Huffman codes are the backbone to many "real world" production algorithms. The common compression algorithms today improve upon Huffman codes by transforming their data to improve compression ratios. Of course, there are many application specific techniques used to do this.
As for whether or not you should use Huffman codes, my question is why should you when you can achieve better compression and ease of code by using an already implemented 3rd party library?
Yes, I'm using a huffman compression in my web app for storing a complete snapshot of my engine in an hidden input field. First off it was just curiosity but it offload my SESSION memory moving it to the client browser memory and i used it to store it in a file to backup and exchange that snapshot with my collegue. Man, you have to see their faces when you can just load a file in an admin panel to load the engine in the web!!! It's basically a serialized compressed and base64 encoded array. It helps me to save about 15% bandwith but I think I can do it better now.
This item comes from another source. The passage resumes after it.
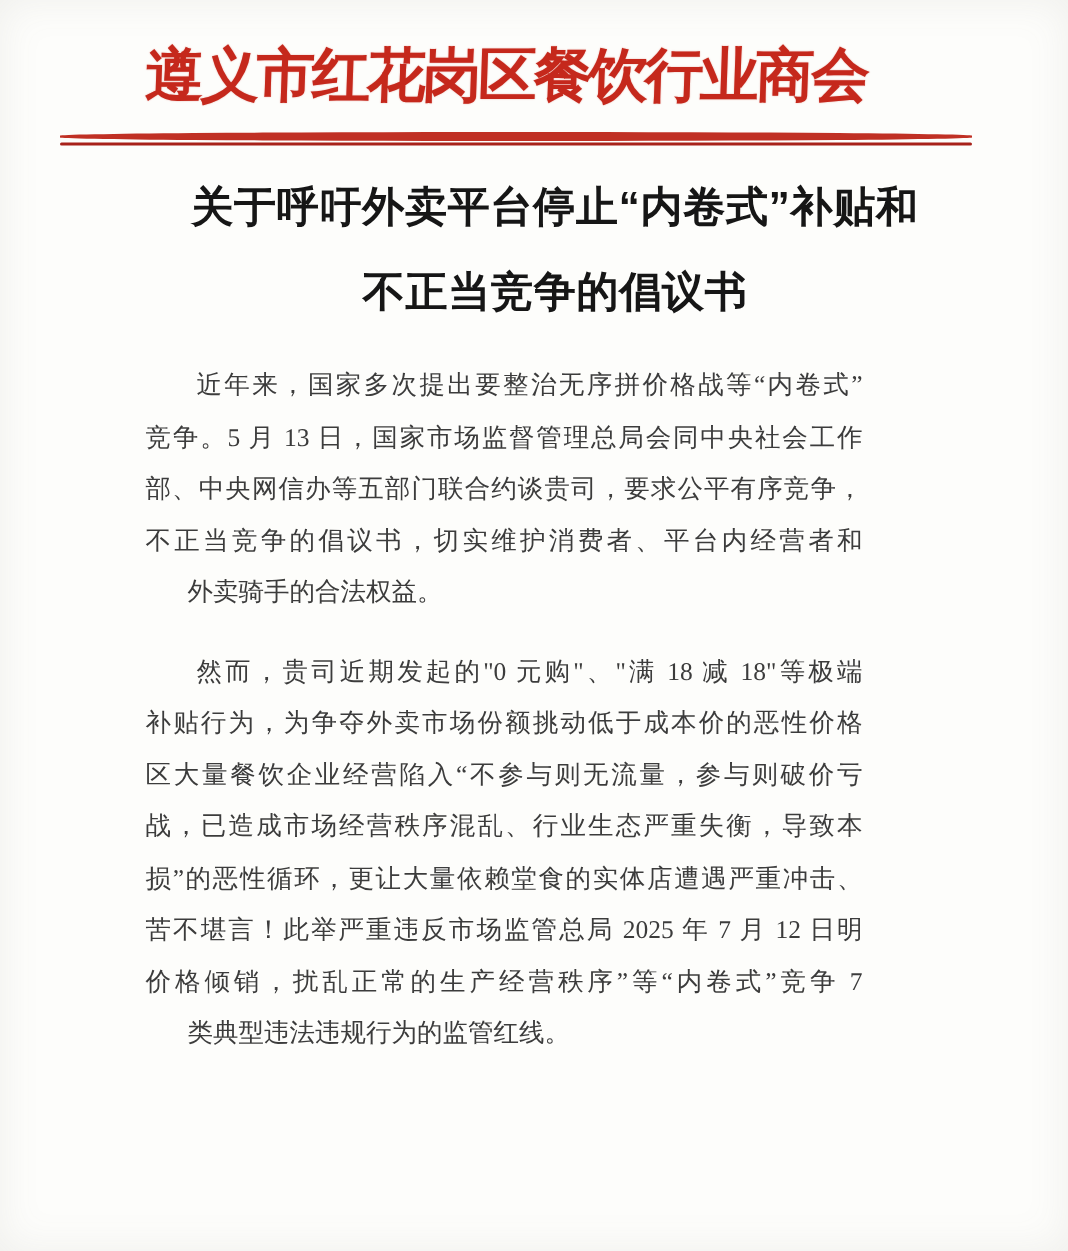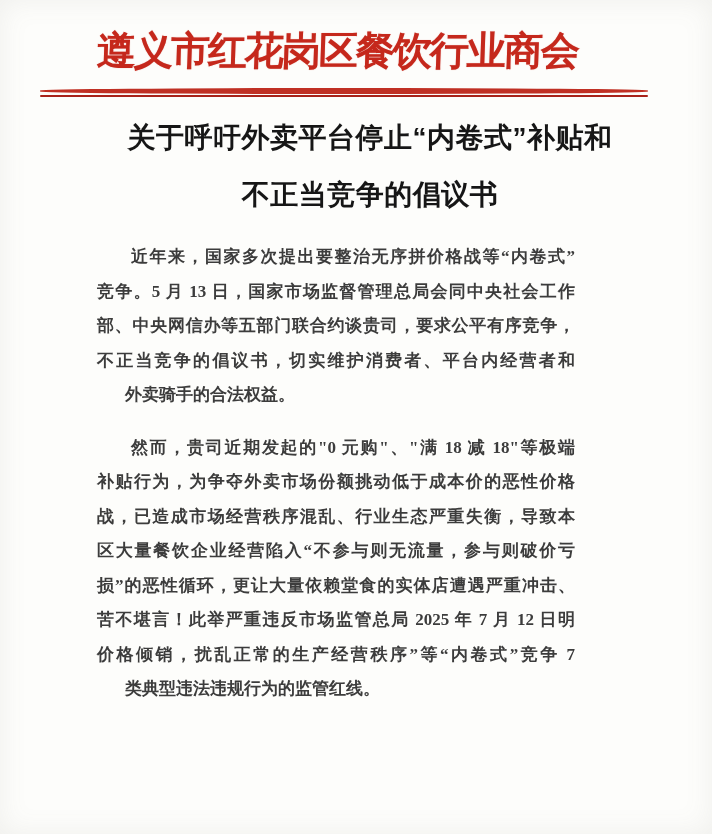"近年来，国家多次提出要整治无序拼价格战等“内卷式”" .para { font-weight: bold -> none }
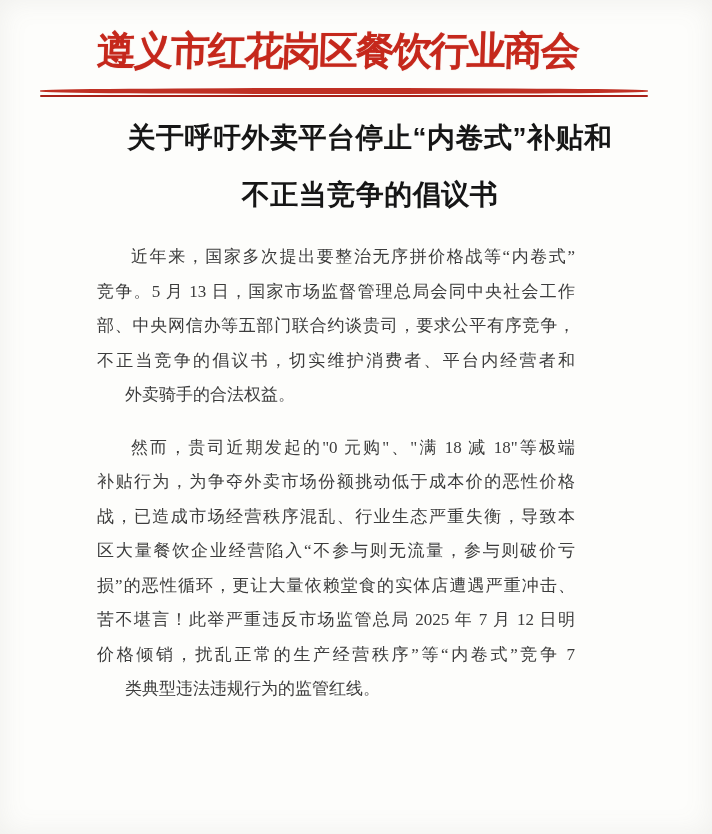"战，已造成市场经营秩序混乱、行业生态严重失衡，导致本" div.line { order: before "区大量餐饮企业经营陷入“不参与则无流量，参与则破价亏" -> after "区大量餐饮企业经营陷入“不参与则无流量，参与则破价亏" }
Yes, you're using Huffman coding (decoding) to read this page, since web pages are compressed to the gzip format. So it is used pretty much every nanosecond by web browsers all over the planet.
Huffman coding is almost never used by itself, but rather always with some higher-order modeling of the data to give the Huffman algorithm what it needs to work with. So LZ77 models text and other byte-oriented data as repeating strings coded as literals and length/distance pairs, which is then fed to Huffman coding, e.g. in the deflate compressed format using zlib. Or with difference or other prediction coding of pixels for PNG, followed by Huffman coding.
As for what you should use, look at lz4, zlib, and zstd.